Pojok NTB — Aktivitas kegempaan di Gunung Sangeangapi, Pulau Sangeang, Kabupaten Bima, NTB, menunjukkan peningkatan signifikan sejak awal November hingga hari ini, Sabtu (22/11/2025). Berdasarkan pengamatan visual dan instrumen kegempaan, muncul asap dari kawah utama serta titik tembusan baru yang berbeda dari lokasi erupsi terakhir pada 2014.

Asap yang keluar dari tembusan baru tersebut mengindikasikan adanya pergerakan magma menuju permukaan, yang mencari celah paling mudah untuk ditembus. Kondisi ini membuat titik erupsi pada suatu gunung api dapat berpindah-pindah dari waktu ke waktu.

Dari catatan kegempaan periode 1–22 November 2025, terlihat pola peningkatan yang cukup signifikan. Gempa hembusan naik tajam pada 18 November dan mencapai 43 kejadian. Selain itu, terekam pula 5 kali Gempa Tornilo, 25 kali Gempa Vulkanik Dalam, 6 kali Gempa Vulkanik Dangkal, serta 31 kali Gempa Tektonik Lokal dan 56 kali Gempa Tektonik Jauh.
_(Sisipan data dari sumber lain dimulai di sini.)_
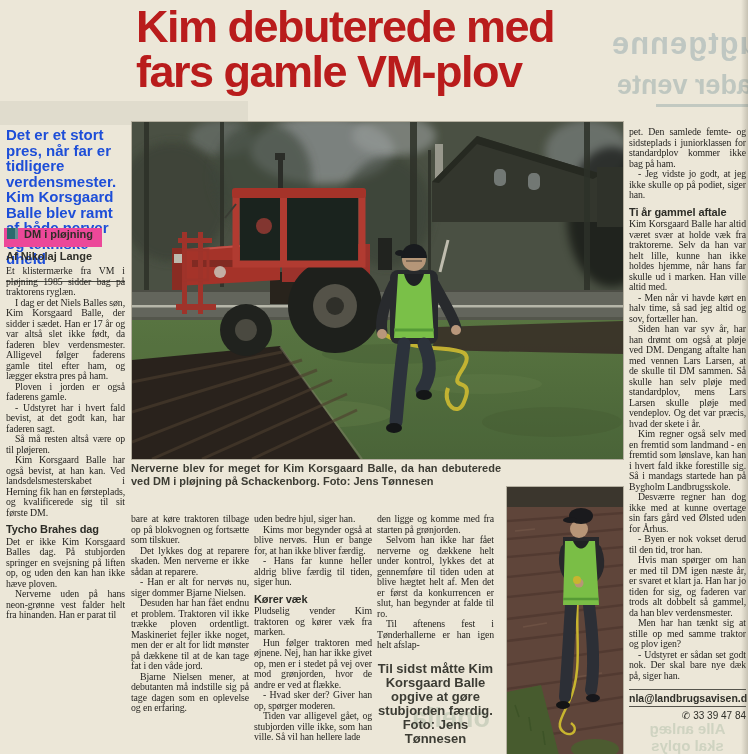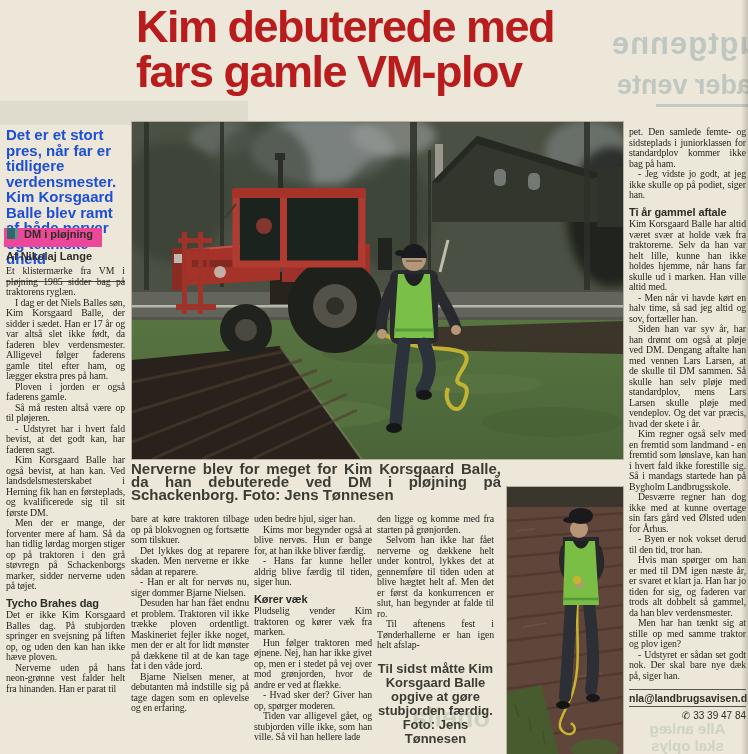--- a/index.html
+++ b/index.html
@@ -48,21 +48,21 @@
   .col5{left:629px;top:127px;width:117px;height:556px;}
 
   
   .photo{position:absolute;border:1px solid #b5b0a0;background:#55584c;}
   .photo-main{left:131px;top:121px;width:491px;height:337px;}
   .photo-2{left:506px;top:486px;width:116px;height:268px;}
   .photo svg{display:block;width:100%;height:100%;}
 
   
   .caption-main{position:absolute;left:131px;top:462px;width:370px;
-        font-weight:700;font-size:15px;line-height:13px;color:#3c3c34;text-align:justify;}
+        font-weight:700;font-size:11px;line-height:13px;color:#3c3c34;text-align:justify;}
   .caption-2{position:absolute;left:377px;top:662px;width:117px;text-align:center;
         font-weight:700;font-size:13px;line-height:14px;color:#3c3c34;}
 
   
   .contact-rule{position:absolute;left:629px;width:117px;height:1px;background:#55544c;}
   .rule-a{top:689px;} .rule-b{top:706px;}
   .email{position:absolute;left:629px;top:692px;width:117px;font-weight:700;font-size:10.5px;
         color:#2e2e28;}
   .phone{position:absolute;left:629px;top:710px;width:117px;text-align:right;font-size:10px;
         color:#2e2e28;}
@@ -92,24 +92,23 @@
   <div class="kicker">
     <span class="kicker-square"></span>
     <span class="kicker-label">DM i pløjning</span>
   </div>
   <div class="byline">Af Nikolaj Lange</div>
 
   <div class="body col1">
       <p>Et klistermærke fra VM i pløjning 1985 sidder bag på traktorens ryglæn.</p>
       <p>I dag er det Niels Balles søn, Kim Korsgaard Balle, der sidder i sædet. Han er 17 år og var altså slet ikke født, da faderen blev verdensmester. Alligevel følger faderens gamle titel efter ham, og lægger ekstra pres på ham.</p>
       <p>Ploven i jorden er også faderens gamle.</p>
+      <p>- Udstyret har i hvert fald bevist, at det godt kan, har faderen sagt.</p>
       <p>Så må resten altså være op til pløjeren.</p>
-      <p>- Udstyret har i hvert fald bevist, at det godt kan, har faderen sagt.</p>
       <p>Kim Korsgaard Balle har også bevist, at han kan. Ved landsdelsmesterskabet i Herning fik han en førsteplads, og kvalificerede sig til sit første DM.</p>
-      <p>Men der er mange, der forventer mere af ham. Så da han tidlig lørdag morgen stiger op på traktoren i den grå støvregn på Schackenborgs marker, sidder nerverne uden på tøjet.</p>
       <h3>Tycho Brahes dag</h3>
       <p>Det er ikke Kim Korsgaard Balles dag. På stubjorden springer en svejsning på liften op, og uden den kan han ikke hæve ploven.</p>
       <p>Nerverne uden på hans neon-grønne vest falder helt fra hinanden. Han er parat til</p>
     </div>
   <div class="body col2">
       <p>bare at køre traktoren tilbage op på blokvognen og fortsætte som tilskuer.</p>
       <p>Det lykkes dog at reparere skaden. Men nerverne er ikke sådan at reparere.</p>
       <p>- Han er alt for nervøs nu, siger dommer Bjarne Nielsen.</p>
       <p>Desuden har han fået endnu et problem. Traktoren vil ikke trække ploven ordentligt. Maskineriet fejler ikke noget, men der er alt for lidt mønster på dækkene til at de kan tage fat i den våde jord.</p>
       <p>Bjarne Nielsen mener, at debutanten må indstille sig på tage dagen som en oplevelse og en erfaring.</p>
Melalui hasil analisis dan evaluasi, pihak berwenang menetapkan peningkatan status aktivitas Gunung Sangeangapi dari Level I (Normal) menjadi Level II (Waspada) sejak 22 November 2025 pukul 06.00 WITA. Masyarakat, pengunjung, dan wisatawan diminta untuk tidak melakukan aktivitas dalam radius 3 kilometer dari kawah utama, serta wilayah sektoral Timur–Tenggara hingga mencapai garis pantai sejauh 6,5 kilometer.

“Kami menghimbau masyarakat mematuhi arahan yang telah disampaikan oleh BMKG terkait peningkatan aktivitas vulkanik Gunung Sangiang,” kata Kepala Diskominfotik NTB, Yusron Hadi, di Mataram, Sabtu.